In 1921, Abbott moved to Paris and continued her study of sculpture there and, later, in Berlin, before returning to Paris and becoming an assistant at the Man Ray Studio, where she would master photography. Her first solo show was at the gallery Le Sacre du Printemps in Paris in 1926 and featured portraits of the Parisian avant-garde, a practice she continued throughout her years in Paris, as in James Joyce.

It was in 1925 at the Man Ray Studio that Abbott first saw photographs by Eugène Atget. After Atget’s death, in 1927, she collaborated with Julien Levy, of New York’s Julien Levy Gallery, to buy most of Atget’s negatives and prints, bringing them back to New York upon her return in 1929. Abbott’s initiative preserved the archive of this fin-de-siècle French photographer’s studio, which, given its influence on the avant-garde, has become an important chapter of Abbott’s legacy.

Arriving back in New York in 1929, Abbott was struck by the rapid transformation of the built landscape. On the eve of the Great Depression she began a series of documentary photographs of the city that, with the support of the Works Progress Administration Federal Art Project from 1935 to 1939, debuted in 1939 as the traveling exhibition and publication Changing New York. For the rest of her life Abbott advocated for a documentary style of photography as exemplified in this project, while also continuing to promote the work of Atget.

Throughout her career, Abbott’s photography was very much a reflection of the rise in the development of technology and society. Her works documented and extolled the New York landscape.

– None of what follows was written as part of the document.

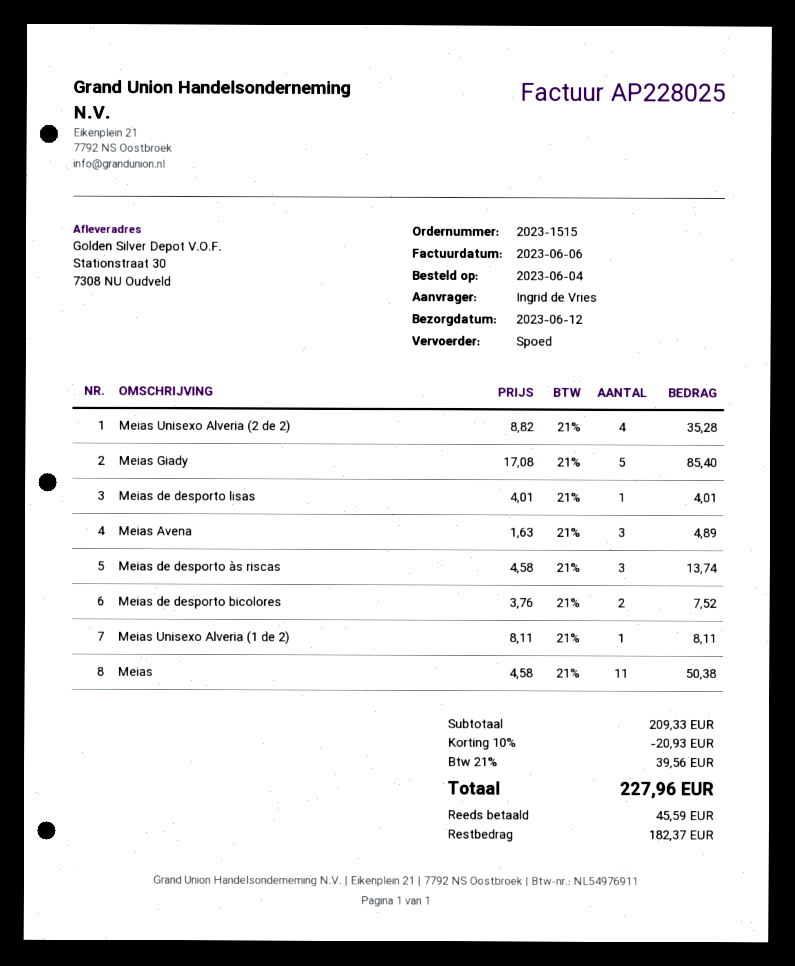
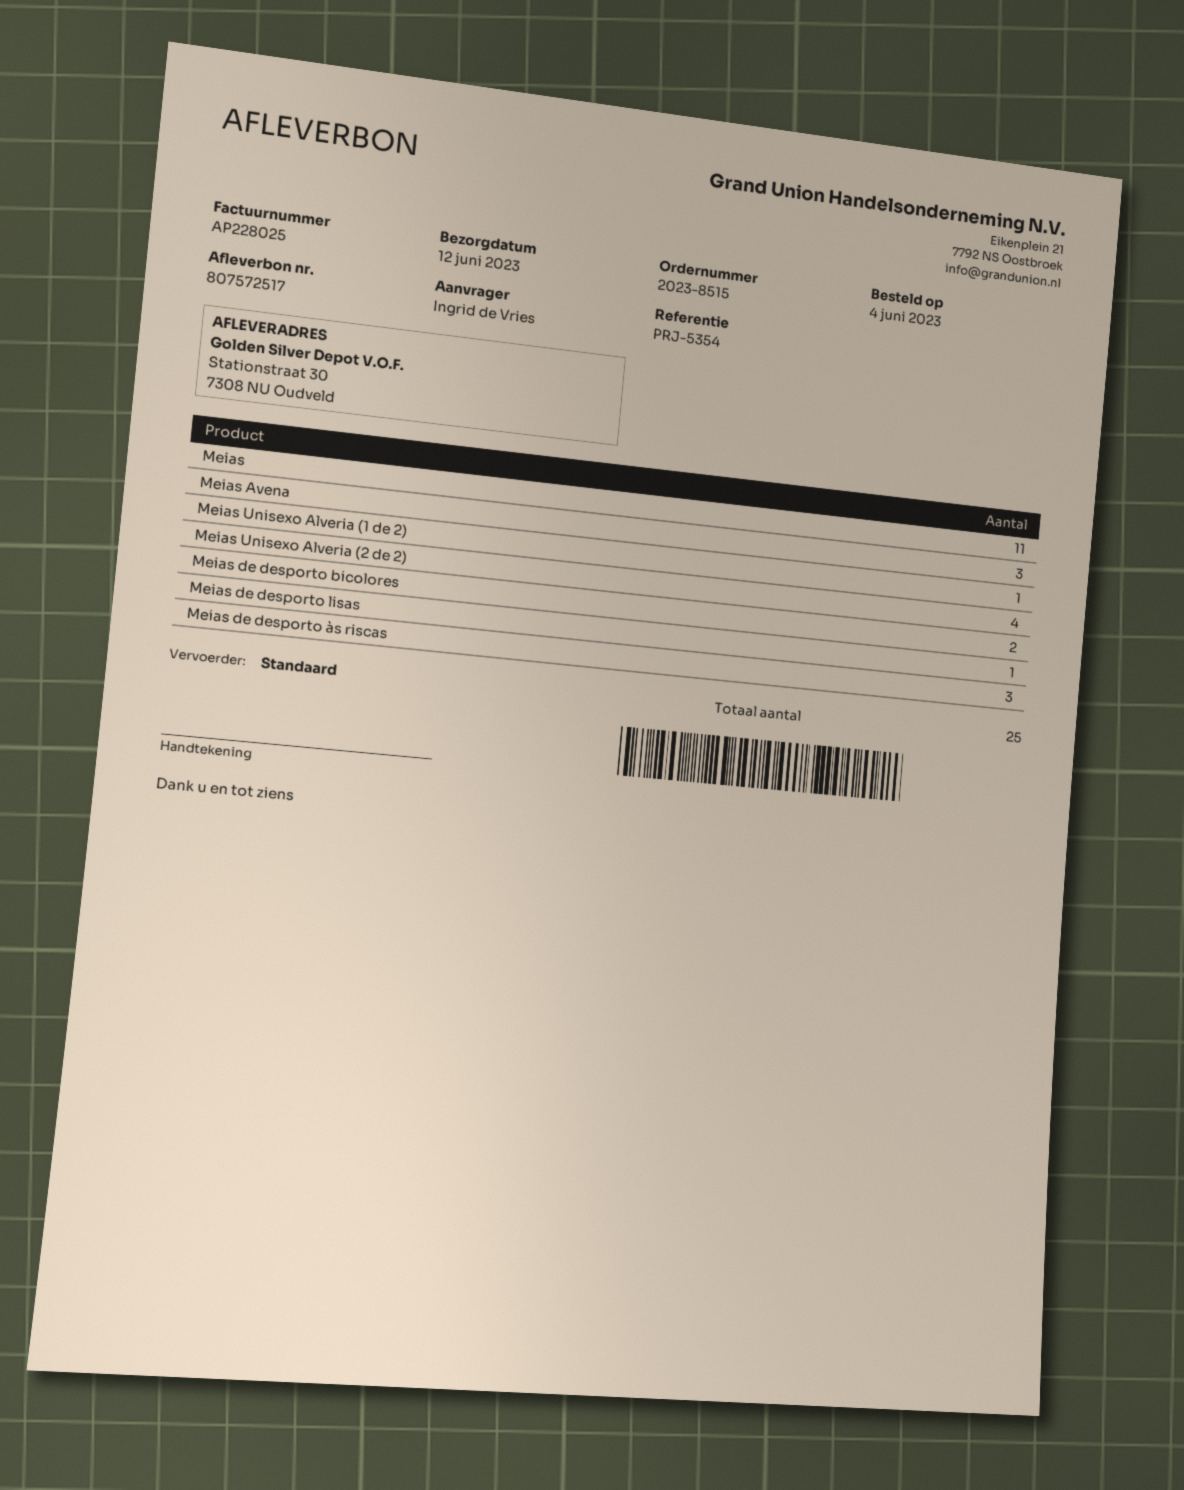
order number: 2023-1515 -> 2023-8515
shipping method: express -> standard
Meias Giady: 5 -> none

This was guided by her belief that a modern-day invention such as the camera deserved to document the twentieth-century. These photographs were shot by Abbott between 1933 and 1938.

Hester Street, between Allen and Orchard Streets, Manhattan. Looking down from window on street scene including peddlers, women sitting on stoop, baby carriages, fabric and clothing stores and pedestrians.

Harlem Street: II. 422-424 Lenox Avenue, Manhattan. Women sit on steps of house that serves as a church, with barber- shop below, white man talks to barber, beauty shop, and auto school next door.

Henry Street, Manhattan. Abbot’s expertise in achieving a great depth of field is evident in this shot of a Manhattan street displaying the architectural variety of an evolving urban environment.

Oyster Houses, South Street and Pike Slip, Manhattan. George M. Still and N.P. Housman Oyster Co.’s with piles of oyster shells in front and the Manhattan Bridge above.

Pike and Henry Streets, Manhattan. Looking down Pike Street toward the Manhattan Bridge, street half in shadow, rubble in gutters, some traffic.